In [ ]:
%%HTML
<style>
.container { width:100% }
</style>

Gender Estimation for First Names

This notebook gives a simple example for a naive Bayes classifier. We try to predict the gender of a first name. In order to train our classifier, we need a training set of names that are marked as being either male. We happen to have two text files, names-female.txt and names-male.txt containing female and male first names. We start by defining the function read_names. This function reads a file of strings and returns a list of all the names given in the file. Care is taken that the newline character at the end of each line is discarded.


In [ ]:
def read_names(file_name):
    Result = []
    with open(file_name, 'r') as file:
        for name in file:
            Result.append(name[:-1]) # discard newline
    return Result

In [ ]:
FemaleNames = read_names('names-female.txt')
MaleNames   = read_names('names-male.txt')

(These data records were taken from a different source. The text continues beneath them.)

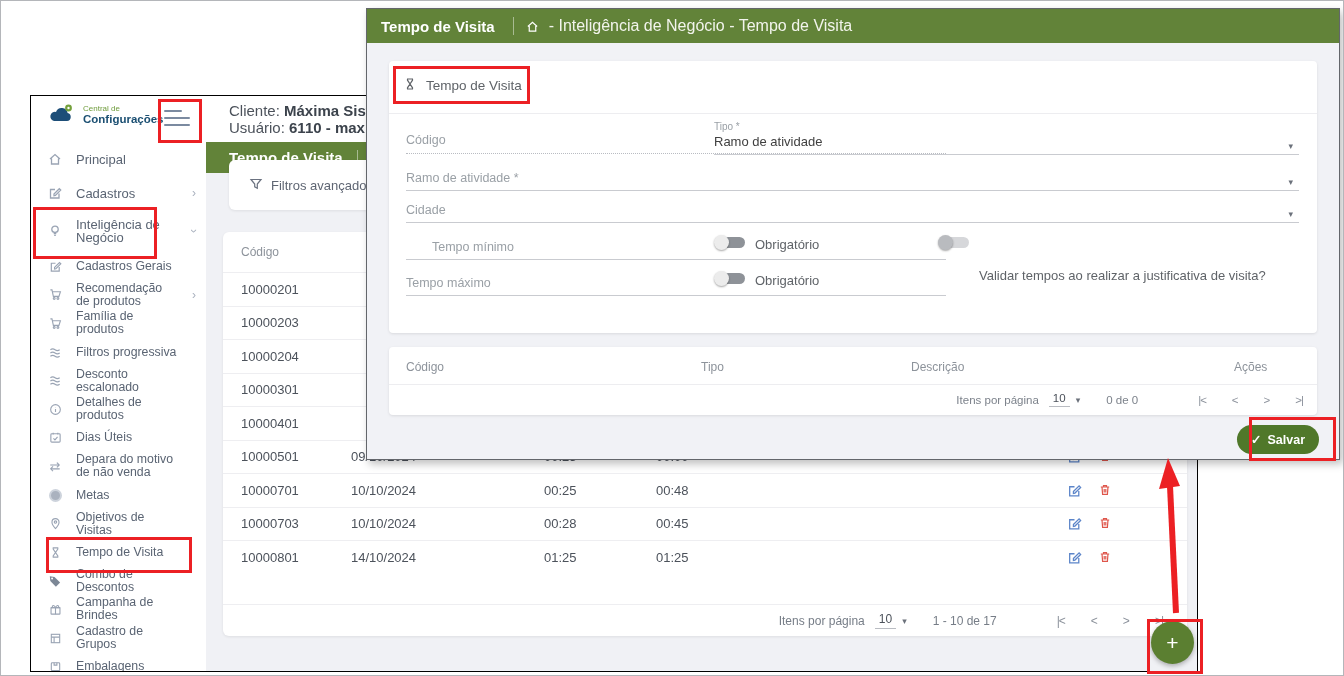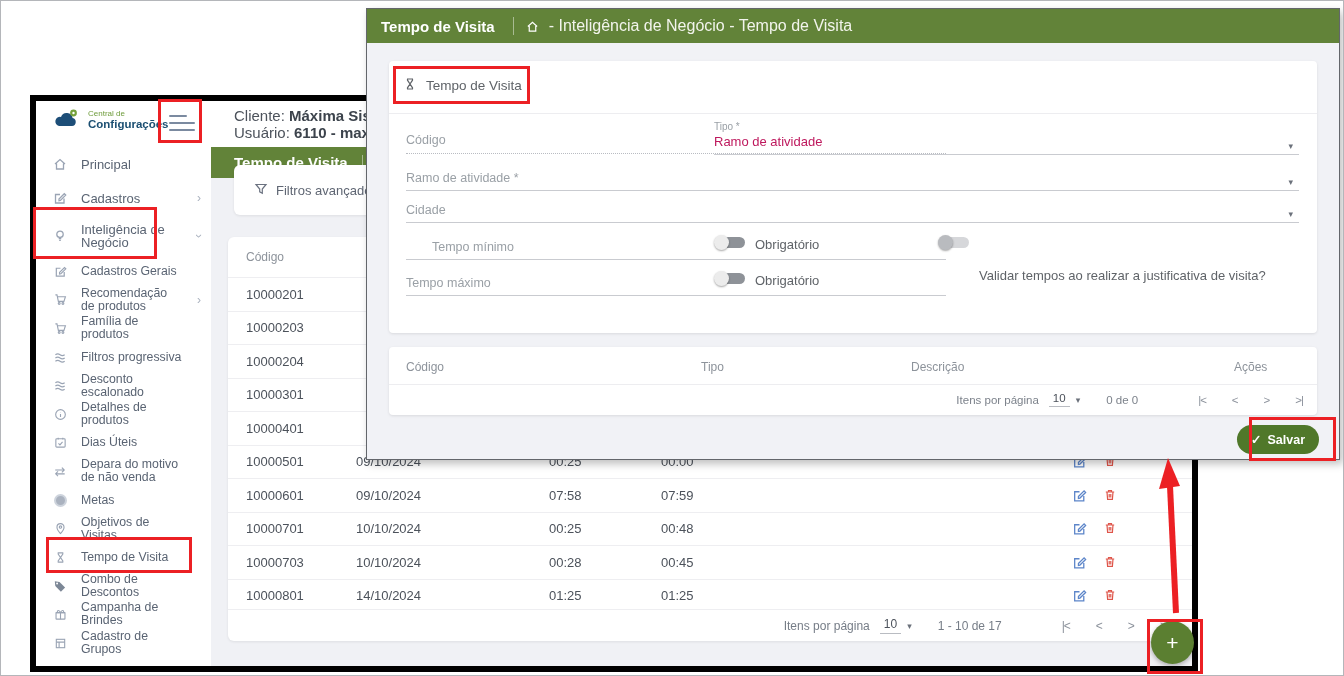"Central de" .main-window { border: 6px solid #000000 -> 1px solid #000000 }
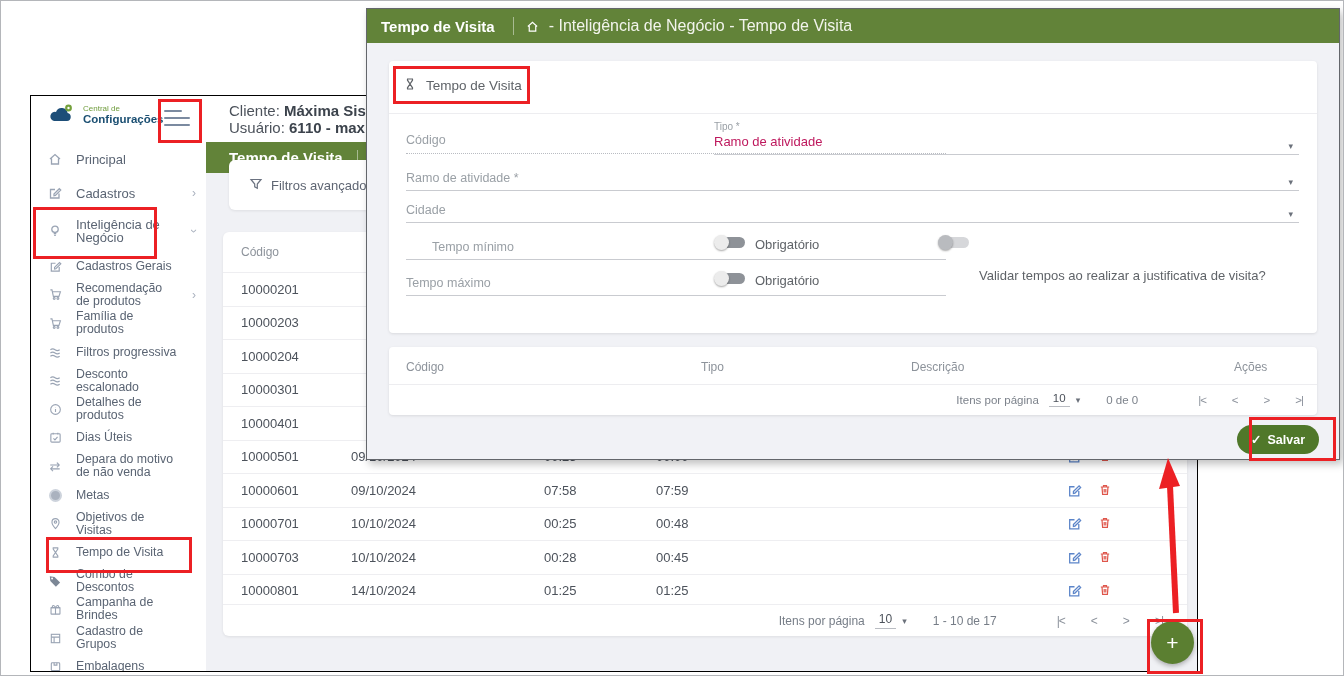"Ramo de atividade" .fvalue { color: #be185d -> #404040 }
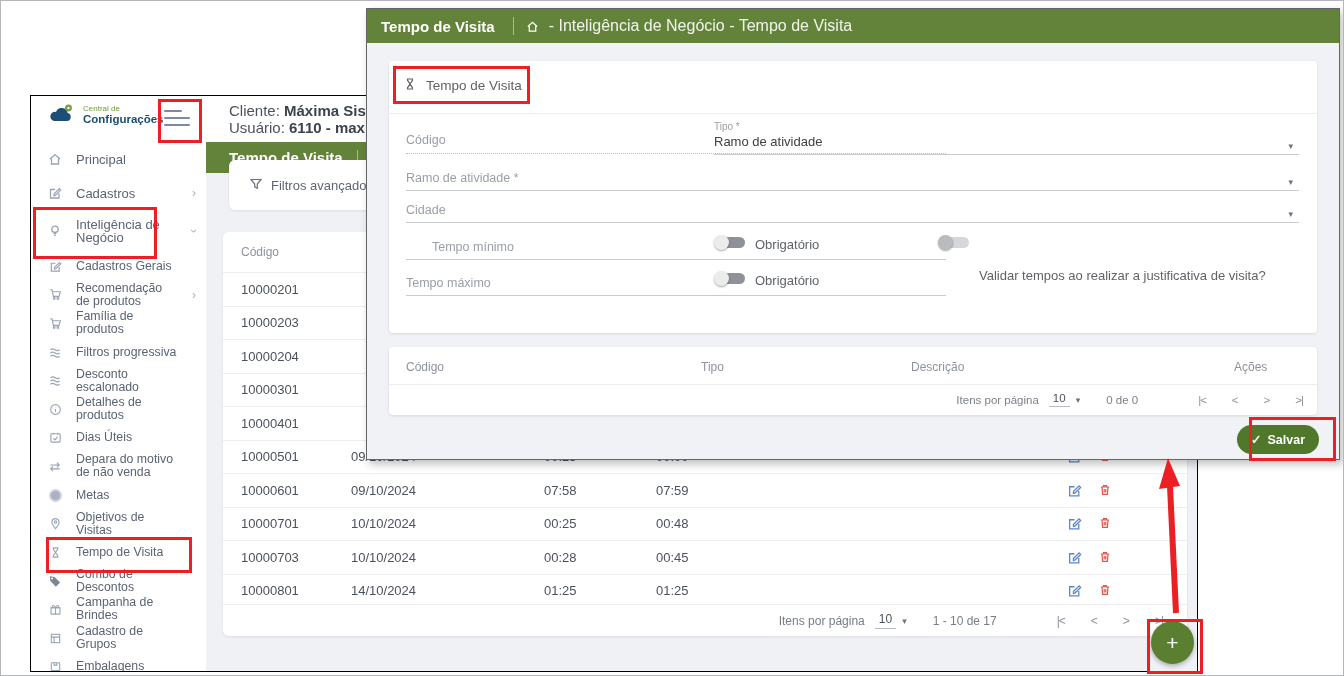"10000601" div.trow { html: <div> <span>10000601</span> <span>09/10/2024</span> <span>07:58</span> <span>07:59</span> <span> <span> <svg> <path></path> <path></path> </svg> </span> <span> <svg> <path></path> </svg> </span> </span> </div> -> none }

Let us compute the prior probabilities $P(\texttt{Female})$ and $P(\texttt{Male})$ for the classes $\texttt{Female}$ and $\texttt{Male}$. In the lecture it was shown that the prior probability of a class $C$ in a training set $T$ is given as: $$ P(C) \approx \frac{\mathtt{card}\bigl(\{t \in T \;|\; \mathtt{class}(t) = C \}\bigr)}{\mathtt{card}(T)} $$ Therefore, these probabilities are computed as follows.


In [ ]:
pFemale = len(FemaleNames) / (len(FemaleNames) + len(MaleNames))
pMale   = len(MaleNames)   / (len(FemaleNames) + len(MaleNames))
pFemale

As a first attempt to solve the problem we will use the last character of a name as its feature. We have to compute the conditional probability for every possible letter that occurs as the last letter of a name. The general formula to compute the conditional probability of a feature $f$ given a class $C$ is the following: $$ P(f\;|\;C) \approx \frac{\mathtt{card}\bigl(\{t \in T \;|\; \mathtt{class}(t) = C \wedge \mathtt{has}(t, f) \}\bigr)}{ \mathtt{card}\bigl(\{t \in T \;|\; \mathtt{class}(t) = C \}\bigr)} $$ The function conditional_prop takes a character $c$ and a gender $g$ and determines the conditional probability of seeing $c$ as a last character of a name that has the gender $g$.


In [ ]:
def conditional_prop(c, g):
    if g == 'f':
        return len([n for n in FemaleNames if n[-1] == c]) / len(FemaleNames)
    else:
        return len([n for n in MaleNames   if n[-1] == c]) / len(MaleNames)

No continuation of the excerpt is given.